• [SUPPLIED RECORDS]:
▽

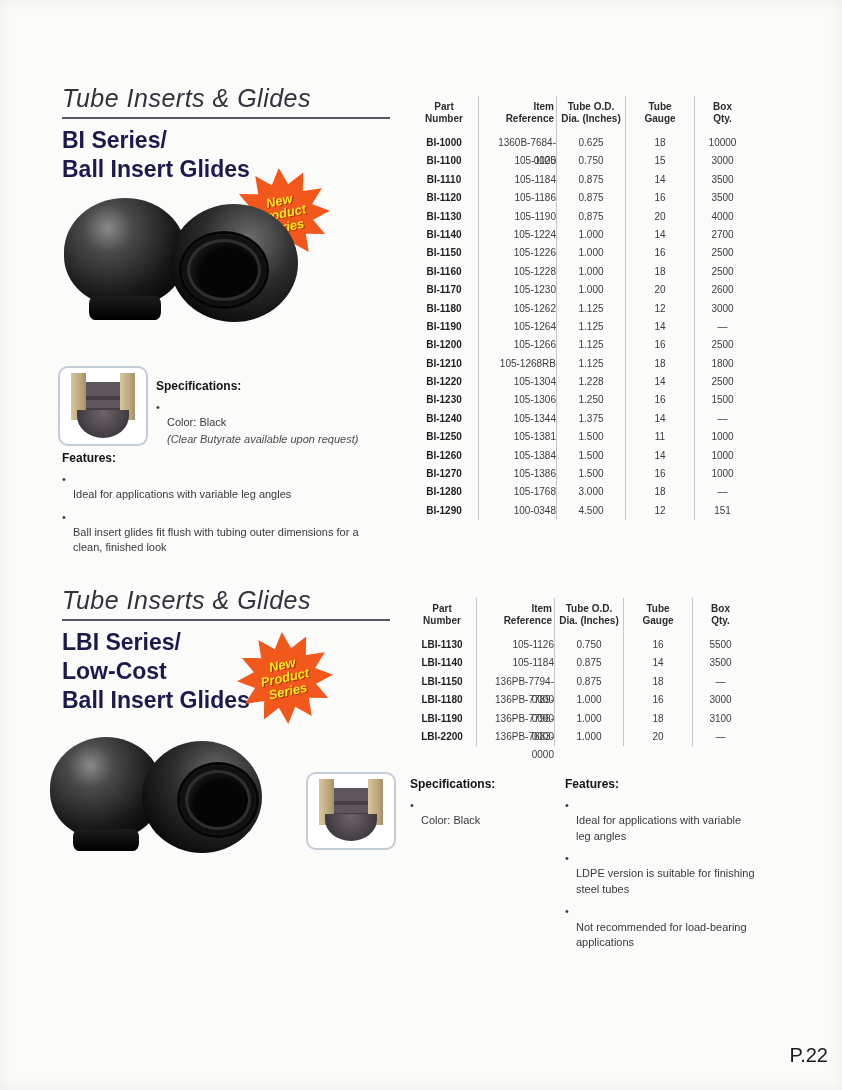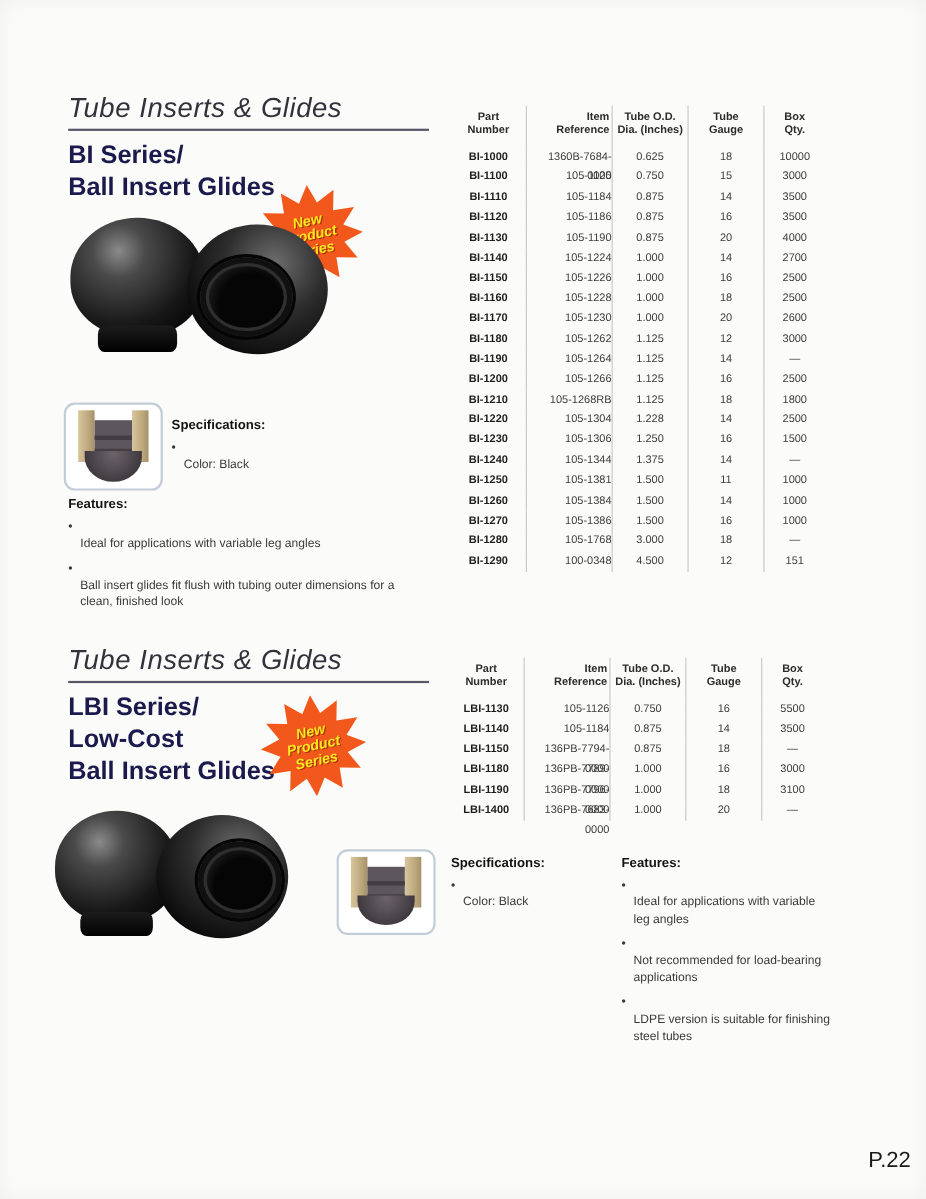--- a/index.html
+++ b/index.html
@@ -100,20 +100,21 @@
       <div class="cut-stripe" style="top:26px;"></div>
     </div>
     <div class="cut-ball" style="left:17px;right:17px;top:42px;height:28px;"></div>
   </div>
 
   <div class="text-block" style="left:156px;top:378px;width:250px;">
     <p class="tb-heading">Specifications:</p>
     <ul class="bullets">
       <li>
         <span>Color: Black</span>
+        <div class="note">(Clear Butyrate available upon request)</div>
       </li>
     </ul>
   </div>
 
   <div class="text-block" style="left:62px;top:450px;width:320px;">
     <p class="tb-heading">Features:</p>
     <ul class="bullets">
       <li>
         <span>Ideal for applications with variable leg angles</span>
       </li>
@@ -356,21 +357,21 @@
           <div class="t-cell c4">3000</div>
         </div>
         <div class="t-row">
           <div class="t-cell c0">LBI-1190</div>
           <div class="t-cell c1">136PB-7796-0000</div>
           <div class="t-cell c2">1.000</div>
           <div class="t-cell c3">18</div>
           <div class="t-cell c4">3100</div>
         </div>
         <div class="t-row">
-          <div class="t-cell c0">LBI-1400</div>
+          <div class="t-cell c0">LBI-2200</div>
           <div class="t-cell c1">136PB-7683-0000</div>
           <div class="t-cell c2">1.000</div>
           <div class="t-cell c3">20</div>
           <div class="t-cell c4">—</div>
         </div>
       </div>
   </div>
 
   <div class="cutaway" style="left:306px;top:772px;width:86px;height:74px;">
     <div class="cut-wall" style="left:11px;"></div>
@@ -391,23 +392,23 @@
     </ul>
   </div>
 
   <div class="text-block" style="left:565px;top:776px;width:190px;">
     <p class="tb-heading">Features:</p>
     <ul class="bullets">
       <li>
         <span>Ideal for applications with variable leg angles</span>
       </li>
       <li>
+        <span>LDPE version is suitable for finishing steel tubes</span>
+      </li>
+      <li>
         <span>Not recommended for load-bearing applications</span>
       </li>
-      <li>
-        <span>LDPE version is suitable for finishing steel tubes</span>
-      </li>
     </ul>
   </div>
 
   <div class="page-number">P.22</div>
 
 </div>
 
 </body></html>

△

• [PROBLEM STATEMENT]:
Write out every line above again exactly, with the pictures left out.

• [EXERCISE ANSWER]:
--- a/index.html
+++ b/index.html
@@ -100,20 +100,21 @@
       <div class="cut-stripe" style="top:26px;"></div>
     </div>
     <div class="cut-ball" style="left:17px;right:17px;top:42px;height:28px;"></div>
   </div>
 
   <div class="text-block" style="left:156px;top:378px;width:250px;">
     <p class="tb-heading">Specifications:</p>
     <ul class="bullets">
       <li>
         <span>Color: Black</span>
+        <div class="note">(Clear Butyrate available upon request)</div>
       </li>
     </ul>
   </div>
 
   <div class="text-block" style="left:62px;top:450px;width:320px;">
     <p class="tb-heading">Features:</p>
     <ul class="bullets">
       <li>
         <span>Ideal for applications with variable leg angles</span>
       </li>
@@ -356,21 +357,21 @@
           <div class="t-cell c4">3000</div>
         </div>
         <div class="t-row">
           <div class="t-cell c0">LBI-1190</div>
           <div class="t-cell c1">136PB-7796-0000</div>
           <div class="t-cell c2">1.000</div>
           <div class="t-cell c3">18</div>
           <div class="t-cell c4">3100</div>
         </div>
         <div class="t-row">
-          <div class="t-cell c0">LBI-1400</div>
+          <div class="t-cell c0">LBI-2200</div>
           <div class="t-cell c1">136PB-7683-0000</div>
           <div class="t-cell c2">1.000</div>
           <div class="t-cell c3">20</div>
           <div class="t-cell c4">—</div>
         </div>
       </div>
   </div>
 
   <div class="cutaway" style="left:306px;top:772px;width:86px;height:74px;">
     <div class="cut-wall" style="left:11px;"></div>
@@ -391,23 +392,23 @@
     </ul>
   </div>
 
   <div class="text-block" style="left:565px;top:776px;width:190px;">
     <p class="tb-heading">Features:</p>
     <ul class="bullets">
       <li>
         <span>Ideal for applications with variable leg angles</span>
       </li>
       <li>
+        <span>LDPE version is suitable for finishing steel tubes</span>
+      </li>
+      <li>
         <span>Not recommended for load-bearing applications</span>
       </li>
-      <li>
-        <span>LDPE version is suitable for finishing steel tubes</span>
-      </li>
     </ul>
   </div>
 
   <div class="page-number">P.22</div>
 
 </div>
 
 </body></html>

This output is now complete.